6.3 Desdolarização e Multipolaridade Econômica
A guerra tarifária dos EUA contra China, Irã e parceiros da OPEP acelerou o movimento de abandono do dólar como moeda internacional de referência. Em 2025, Rússia, China, Índia e Arábia Saudita já conduzem parte significativa de seu comércio bilateral em moedas nacionais ou em stablecoins lastreadas em commodities.
Essa transição busca criar um sistema mais equilibrado, no qual sanções unilaterais sejam menos eficazes. No entanto, o processo é complexo, pois exige confiança mútua, infraestrutura bancária digital e coordenação monetária. Ainda assim, trata-se de um movimento histórico que pode remodelar os fundamentos da economia política global e reduzir o potencial de guerras econômicas como instrumento de coerção.
VII. Conclusão: A Urgência de Compreender, Enfrentar e Superar as Novas Formas de Guerra
O panorama global em 2025 é marcado por uma pluralidade de conflitos que desafiam os modelos tradicionais de compreensão da guerra. As fronteiras entre paz e guerra tornaram-se porosas, e o confronto extrapolou os limites dos campos de batalha convencionais. A reeleição de Donald Trump e a intensificação da guerra tarifária com a China, o acirramento das sanções contra o Irã, Rússia, Venezuela e Coreia do Norte, bem como os constantes embates informacionais e cibernéticos entre Estados Unidos, Rússia e potências emergentes, são expressões contemporâneas de um mundo cada vez mais conflituoso, tensionado por disputas econômicas, tecnológicas, ideológicas e territoriais.
As guerras tradicionais persistem, como se vê na invasão russa da Ucrânia, nas tensões entre China e Taiwan, no conflito na Faixa de Gaza e nos confrontos entre grupos armados na África e no Oriente Médio. Contudo, essas guerras coexistem com formas não convencionais de enfrentamento: guerras cibernéticas, que minam sistemas estatais e bancos de dados civis; guerras informacionais, que corroem a confiança nas instituições democráticas; guerras tarifárias e sancionatórias, que utilizam o comércio como instrumento de coerção; e guerras híbridas, que combinam operações psicológicas, sabotagem e manipulação digital.
Essas modalidades não apenas complicam a resolução de conflitos, como multiplicam os impactos destrutivos sobre populações civis. A quantidade de refugiados, o colapso de economias locais, o aumento do autoritarismo, o cerceamento de liberdades civis e a amplificação da desigualdade social são consequências que afetam sobretudo as regiões do Sul Global. A guerra tornou-se mais difusa, contínua e insidiosa, exigindo respostas mais complexas e multissetoriais.

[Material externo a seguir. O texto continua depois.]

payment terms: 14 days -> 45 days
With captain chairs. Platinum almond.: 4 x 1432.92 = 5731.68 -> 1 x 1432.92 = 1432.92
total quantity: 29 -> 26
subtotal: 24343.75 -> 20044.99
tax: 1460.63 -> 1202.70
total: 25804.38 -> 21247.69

Frente a esse cenário, torna-se imprescindível ampliar a capacidade analítica da comunidade internacional, dos Estados e da sociedade civil para compreender os novos formatos de guerra. É preciso desenvolver mecanismos eficazes de prevenção e resolução de conflitos, investir em diplomacia digital e cibernética, reformular a arquitetura de segurança internacional, e criar estratégias de resiliência democrática frente à desinformação e à polarização política.

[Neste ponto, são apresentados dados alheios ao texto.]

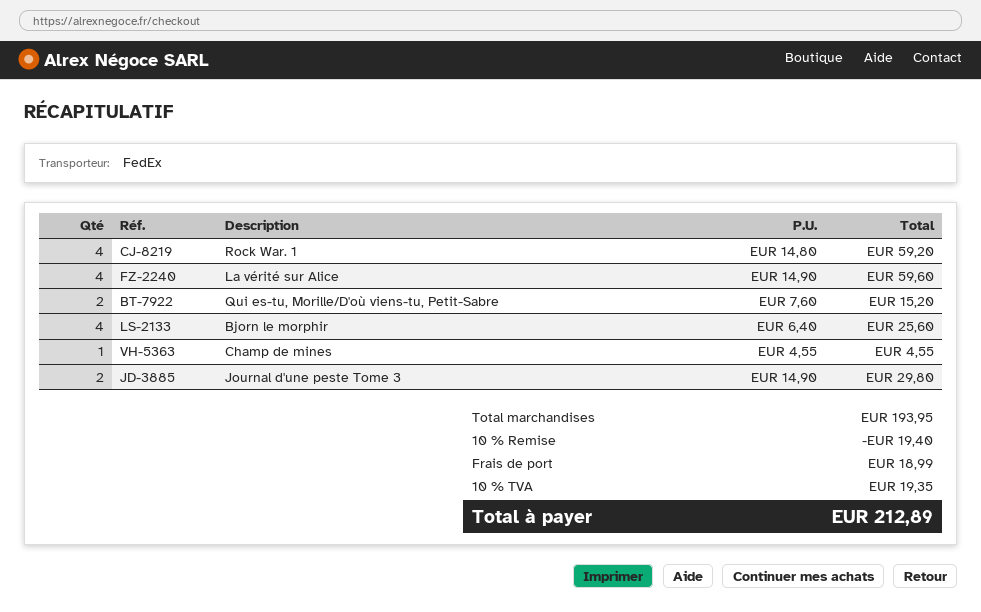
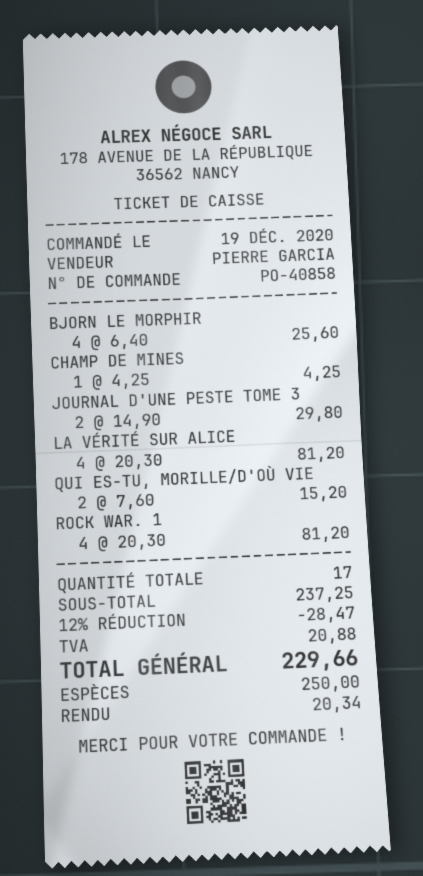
Rock War. 1: 4 x 14.80 = 59.20 -> 4 x 20.30 = 81.20
La vérité sur Alice: 4 x 14.90 = 59.60 -> 4 x 20.30 = 81.20
Champ de mines: 1 x 4.55 = 4.55 -> 1 x 4.25 = 4.25
subtotal: 193.95 -> 237.25
discount: 10% = 19.40 -> 12% = 28.47
shipping: 18.99 -> none
tax: 19.35 -> 20.88
total: 212.89 -> 229.66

Ao mesmo tempo, a emergência climática, o colapso ambiental e a escassez de recursos naturais aumentam o risco de novas guerras — por água, comida, energia — exigindo um compromisso global pela sustentabilidade e justiça climática. A construção da paz no século XXI depende, portanto, da capacidade de repensar a própria lógica da guerra, desmilitarizar os discursos hegemônicos e promover uma ordem internacional baseada na cooperação multilateral, respeito aos direitos humanos, soberania dos povos e justiça econômica.

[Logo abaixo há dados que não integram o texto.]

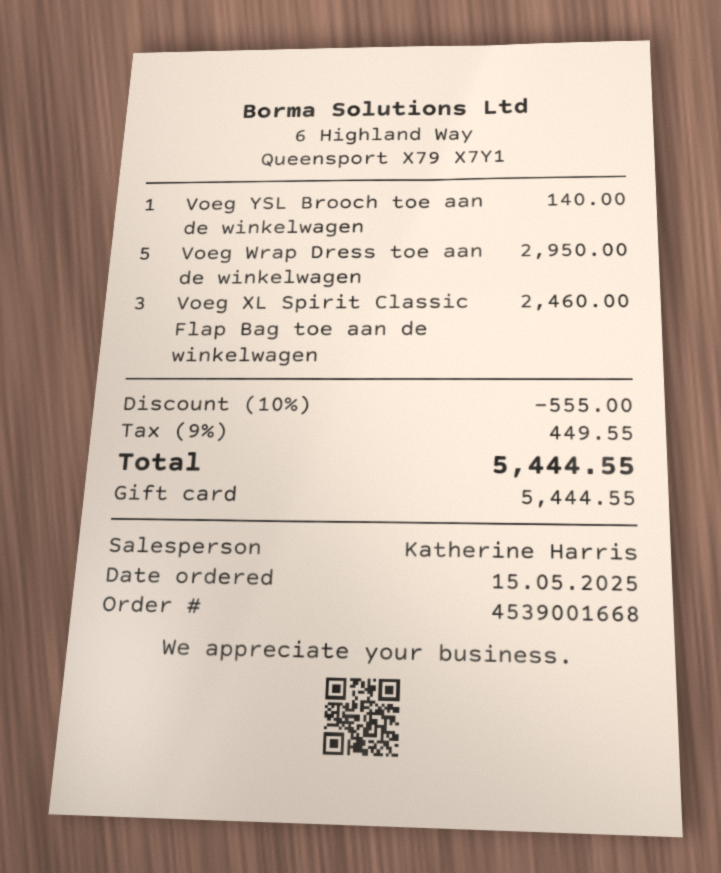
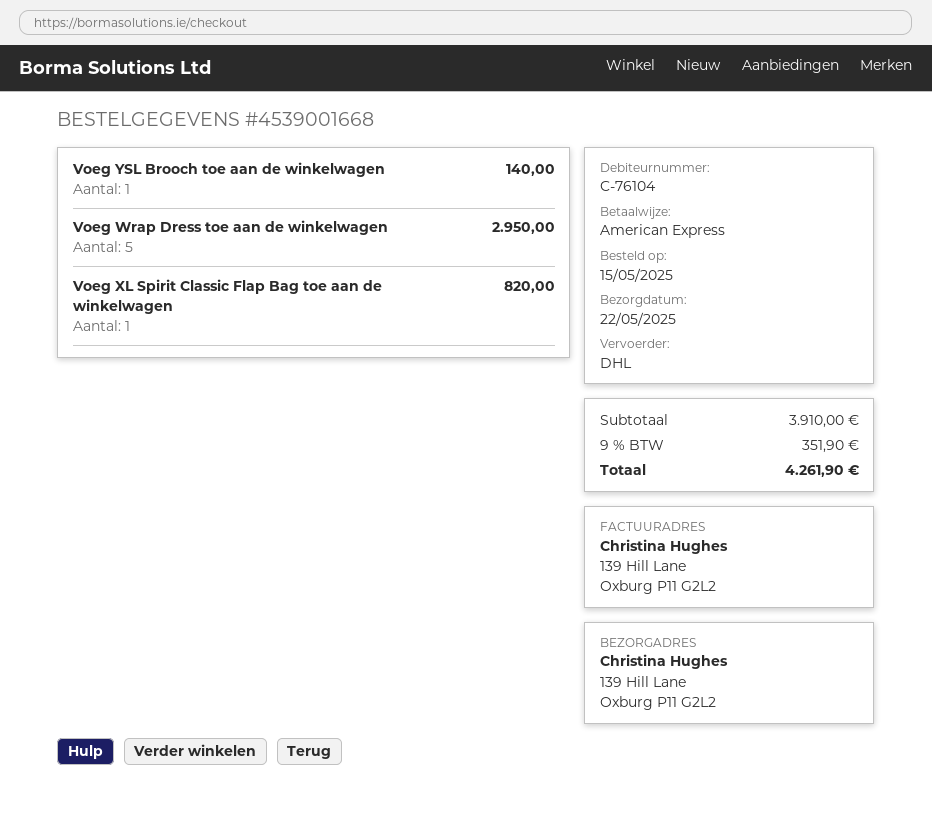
payment method: gift card -> American Express
Voeg XL Spirit Classic Flap Bag toe aan de winkelwagen: 3 for 2460.00 -> 1 for 820.00
discount: 10% = 555.00 -> none
tax: 9% = 449.55 -> 9% = 351.90
total: 5444.55 -> 4261.90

Por fim, o avanço de alternativas ao dólar e a formação de blocos como os BRICS+ abrem caminhos concretos para um mundo multipolar mais equilibrado. No entanto, esses projetos só serão viáveis se acompanhados de um fortalecimento do multilateralismo, da inclusão digital ética e da proteção das populações vulneráveis. Em um planeta interdependente, a paz não pode ser pensada como ausência de guerra, mas como um esforço permanente de construção coletiva, solidariedade internacional e revalorização da vida humana e ambiental.